J'ai un service à vous demander maintenant, mon enfant.
C'est de prendre très positivement les clefs de mon appartement,
dès que Chopin en sera sorti (s'il ne l'est déjà) et
de ne pas laisser Clésinger ou sa femme, ou qui que ce soit
de leur part, y mettre les pieds. Ils sont dévaliseurs par
excellence, et avec un aplomb mirobolant, ils me laisseraient
sans un lit. Ils ont emporté d'ici jusqu'aux courte-pointes
et aux flambeaux. Je vous donne cette consigne pour
l'appartement que je quitte, pour celui que je prends au
nº 3 et pour l'atelier de Maurice où sont tous les objets
portatifs que j'y ai serrés. Il faudrait donc que vous eussiez
aussi les clefs de Maurice. Au besoin il vous faudra voir
en secret Mr Larac et lui dire que je ne veux pas que ma
fille aille avec ou sans son mari (car je prévois qu'ils seront
brouillés à mort dans peu de temps) s'installer dans mon
appartement. Ils feraient quelque scandale dans le square
et je n'y pourrais jamais retourner. Larac est discret et m'est
très attaché, quoi qu'en dise Chopin. Il sera bon de le prévenir,
autrement les choses iraient plus vite et plus loin
qu'on ne pense.
Voilà, mon amie, ce que je vous recommande à vous très
sérieusement, et à vous exclusivement.
Aimez-moi plus que jamais car je suis bien à plaindre et
si je ne me plains pas c'est parce que j'aime trop mes amis
pour les consterner de ma douleur. J'ai d'ailleurs le courage
qu'il faut pour tout supporter, et Maurice me console par
sa manière d'être, de penser et d'agir. C'est un honnête et
solide enfant. Adieu, je vous embrasse tendrement.

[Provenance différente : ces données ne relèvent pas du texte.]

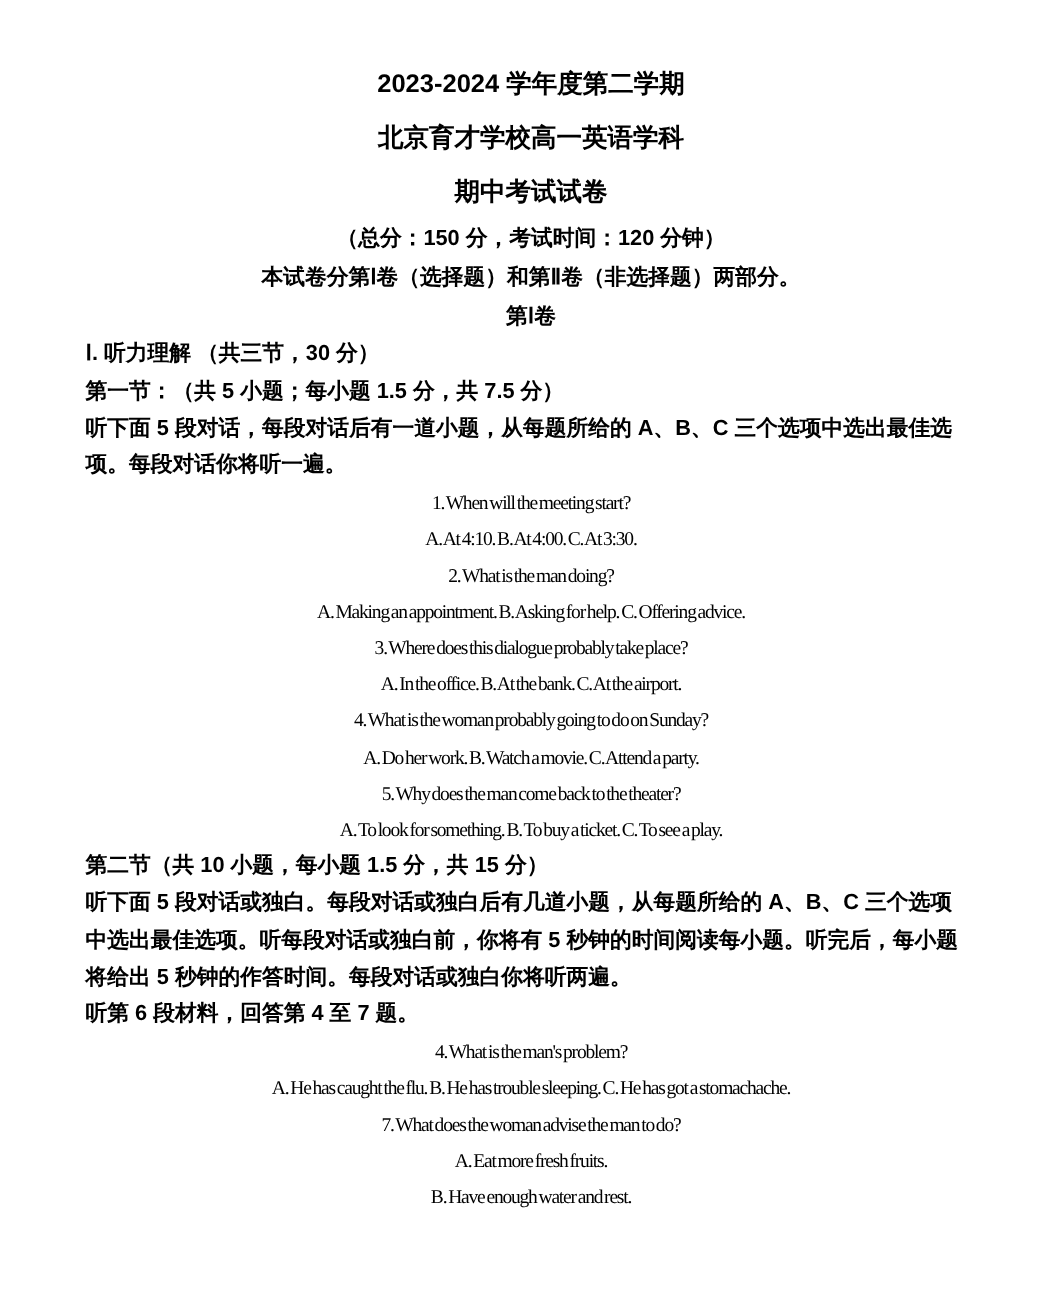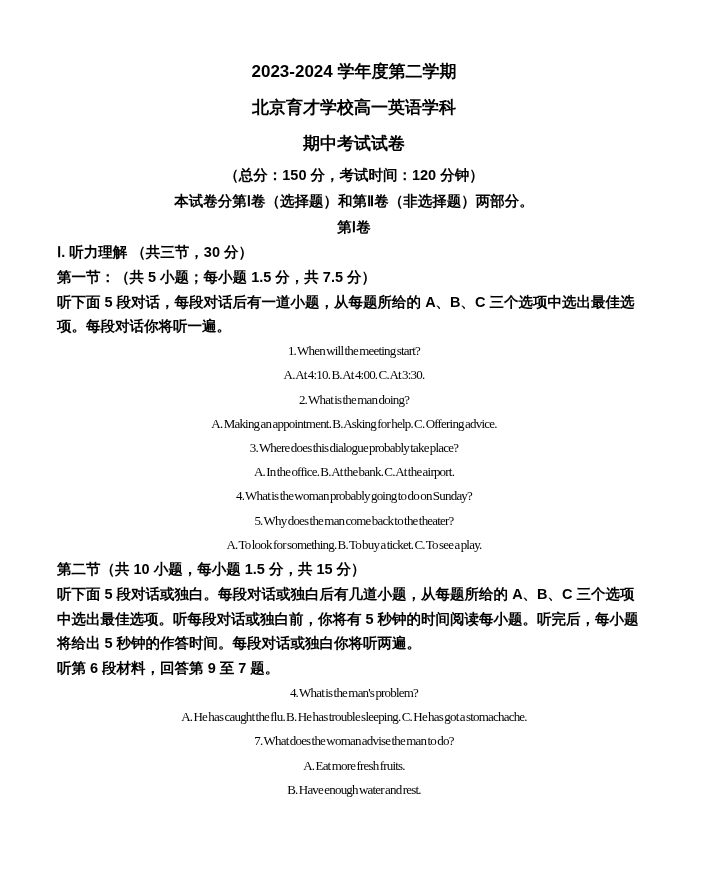"2023-2024 学年度第二学期" .page { padding: 54px 50px 0 57px -> 38px 50px 0 57px }
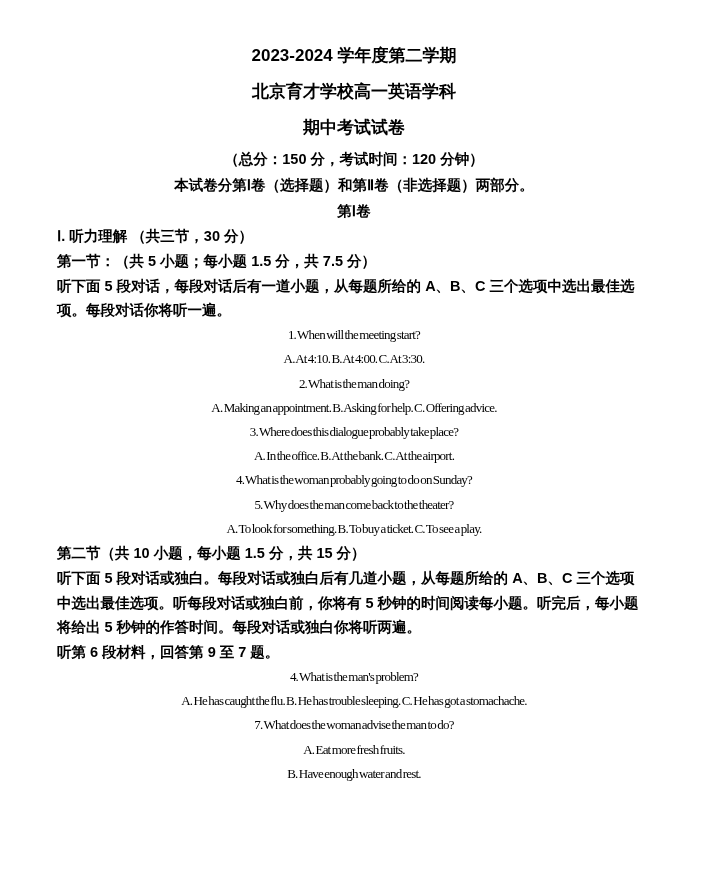"A. Do her work. B." div.line { html: none -> <div>A. Do her work. B. Watch a movie. C. Attend a party.</div> }
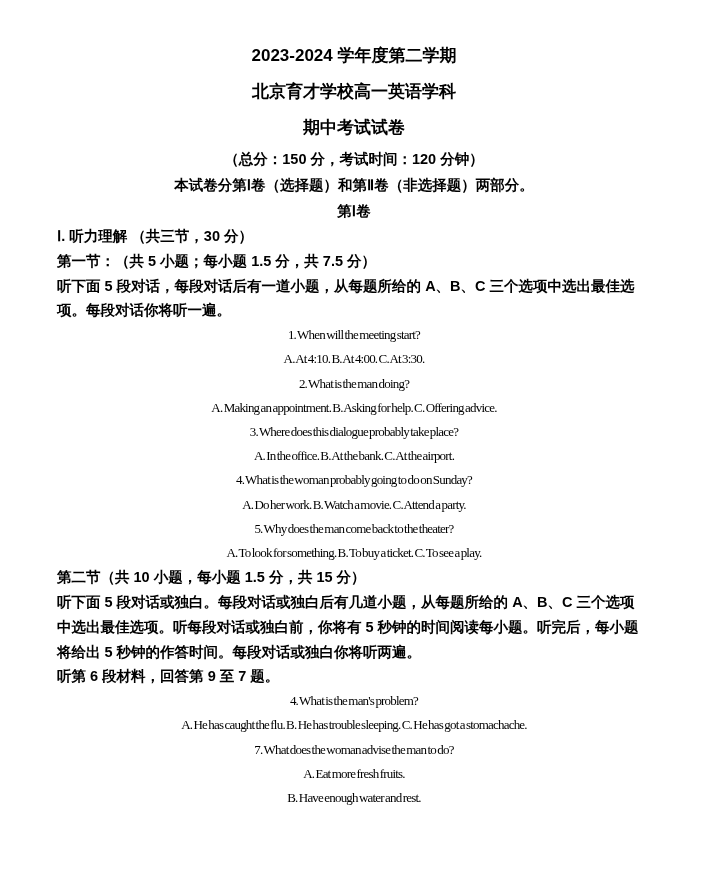"听第 6 段材料，回答第 9 至" div.line { text: 9 -> 4 }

Évitez Solange si vous ne voulez être compromise bientôt
dans quelque désagréable affaire, appelée comme témoin de
quelque scène d'intérieur dans un procès de séparation, et
ne prêtez pas d'argent surtout, car ils m'en font tant payer
pour eux, que c'est à moi que vous rendriez un mauvais
service.
Ce que je vous dis là doit vous bien étonner, mais j'ai
mes raisons pour vous le dire, et pour vous recommander
d'être sur vos gardes avec de pareils caractères.